The entirety of the set was met with near universal praise and virtually every song that wasn’t new was accompanied by a resounding sing along. In fact, it shouldn’t come as a surprise that some of the new songs from Magic received their own sing alongs from perceptive audience members that had a knack for hooks.
As one might have guessed, Rector finished his set with “Brand New,” which - as I was informed - is one of Rector’s biggest hits, but the highlight of the set (for myself, at least) was the song that preceded “Brand New.” One of the new tunes off of Magic, “Duo” was a pop culture cavalcade of famous duos, including Art Garfunkel and Paul Simon, Kanye and Kim, Bey and Jay, Joey and Chandler. You get the idea. It was entertaining and playful, much like the entire Secret Show set itself. There were strange asides like fans asking Rector what his enneagram type was, to which he quickly quipped, “the best one,” and moments of earnestness, like Rector thanking Spotify, Bumble, and most importantly, his fans, for supporting such a unique event.

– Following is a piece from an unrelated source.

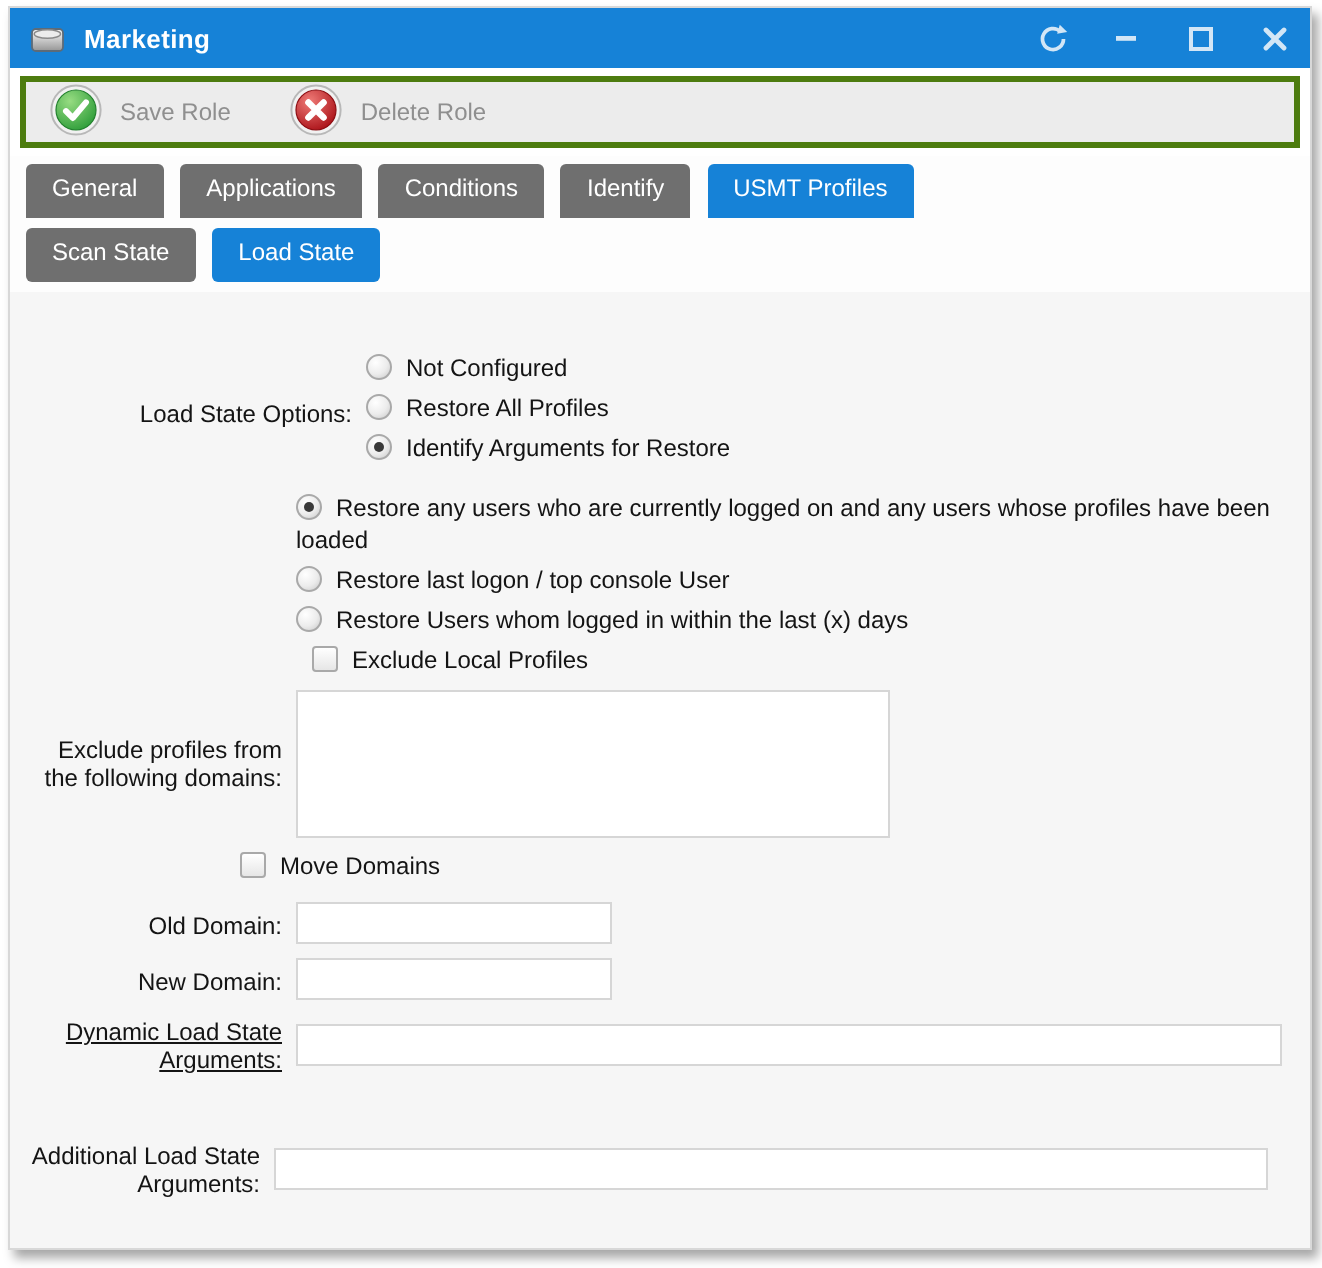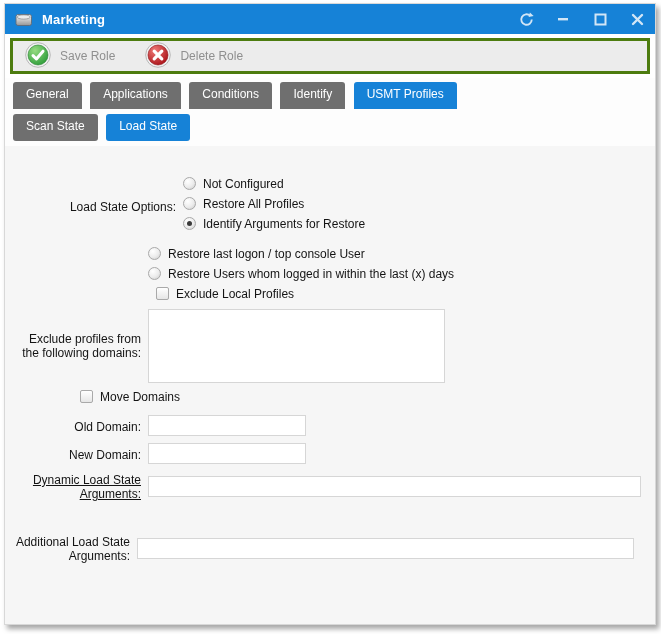"Restore any users who are" div.opt { html: none -> <div> <span></span><span>Restore any users who are currently logged on and any users whose profiles have been loaded</span> </div> }
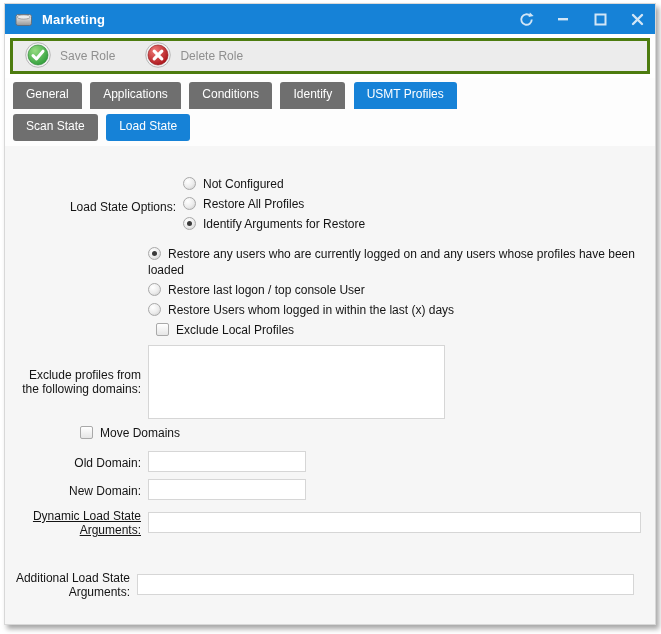"Move Domains" div.check-row { margin: 0 0 10px 67px -> 0 0 10px 107px }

So credit to Secret Show for aligning with Spotify and Bumble, to re-endorse a (vaguely) community based initiative of like minded individuals with similar tastes and joys. I look forward to seeing the program grow in its scope and scale to further ingratiate artists and individuals with those that most readily support them.
That being said, it’s also safe to say I need to brush up on some Ben Rector before June 22nd rolls around.